Image comparison data
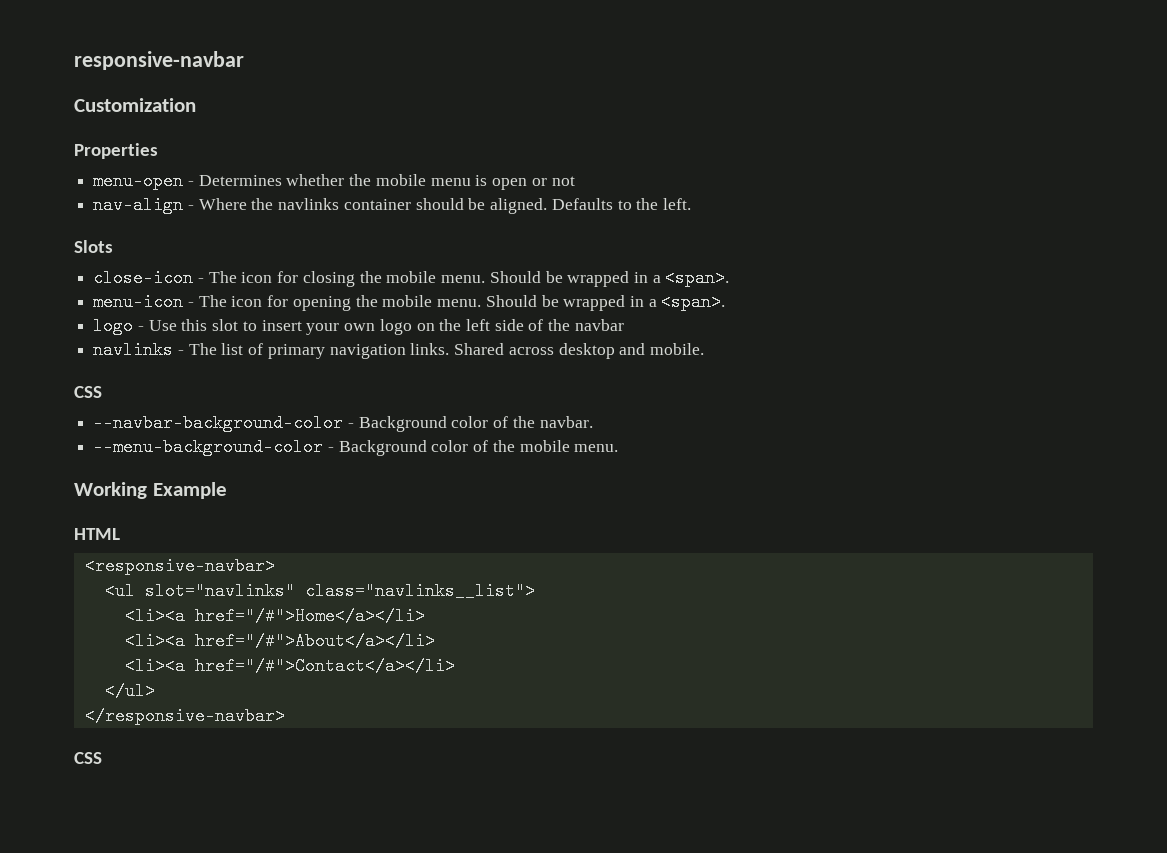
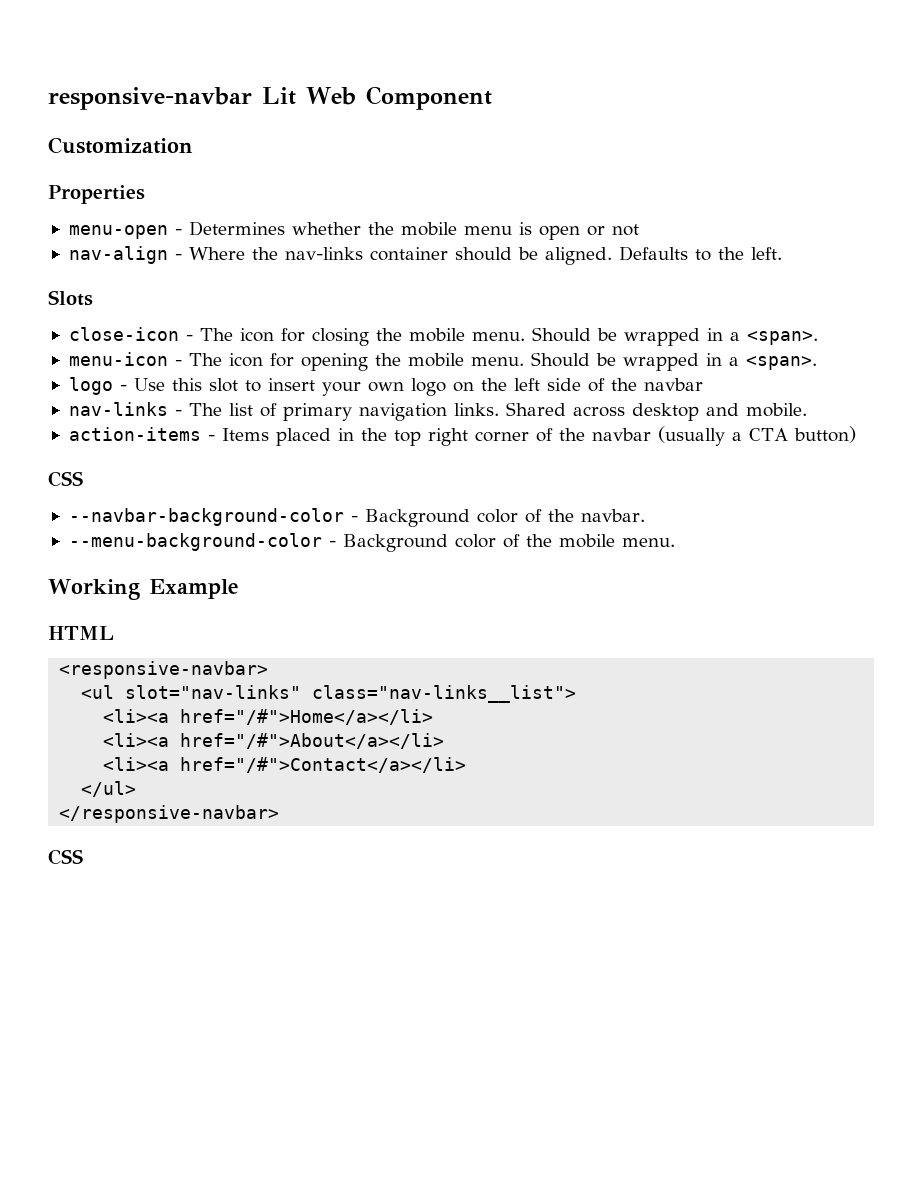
(244, 60) none -> [262,86,492,110] Lit Web Component
[278,198,340,210] navlinks -> [284,247,363,260] nav-links
[93,341,174,359] navlinks -> [68,402,168,416] nav-links
(704, 349) none -> [68,426,856,446] // action-items - Items placed in the top right corner of the navbar (usually a CTA button)
[144,582,535,600] slot="navlinks" class="navlinks__list"> -> [125,685,577,703] slot="nav-links" class="nav-links__list">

■ Work item ■
Copy every line in the records above that contains the word "links".

■ Completed task ■
[278,198,340,210] navlinks -> [284,247,363,260] nav-links
[93,341,174,359] navlinks -> [68,402,168,416] nav-links
[144,582,535,600] slot="navlinks" class="navlinks__list"> -> [125,685,577,703] slot="nav-links" class="nav-links__list">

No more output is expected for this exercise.